- _Available data_
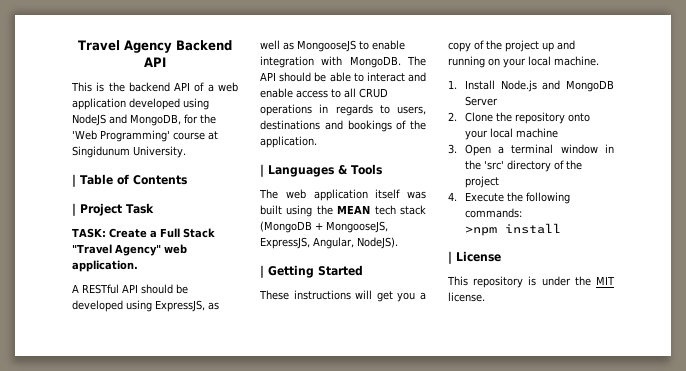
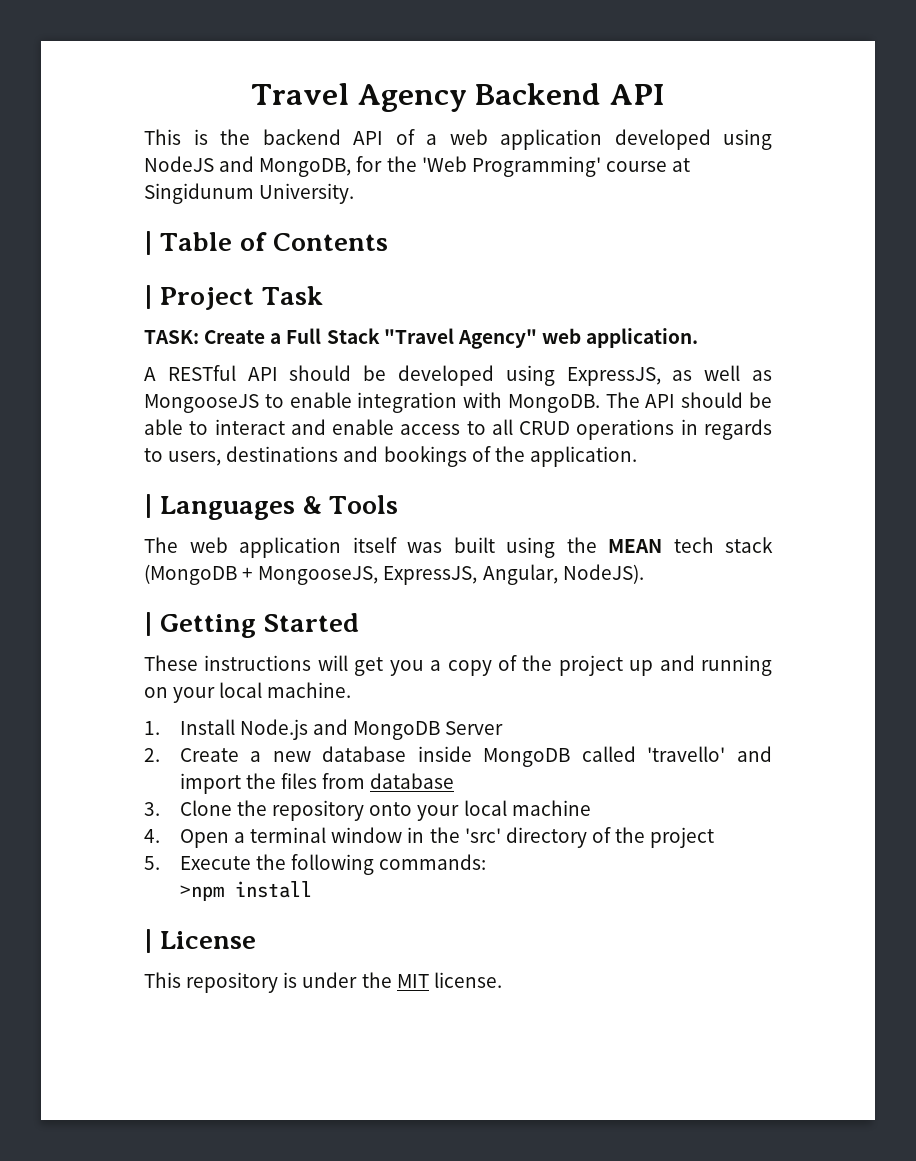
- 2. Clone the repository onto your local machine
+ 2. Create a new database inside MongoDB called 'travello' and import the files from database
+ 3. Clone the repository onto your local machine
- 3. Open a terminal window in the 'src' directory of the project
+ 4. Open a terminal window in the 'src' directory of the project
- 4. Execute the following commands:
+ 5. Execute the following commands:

- _Goal of the exercise_
Exactly as they stand, the entries must be written out again, pictures excluded.

- _Solution below_
- 2. Clone the repository onto your local machine
+ 2. Create a new database inside MongoDB called 'travello' and import the files from database
+ 3. Clone the repository onto your local machine
- 3. Open a terminal window in the 'src' directory of the project
+ 4. Open a terminal window in the 'src' directory of the project
- 4. Execute the following commands:
+ 5. Execute the following commands:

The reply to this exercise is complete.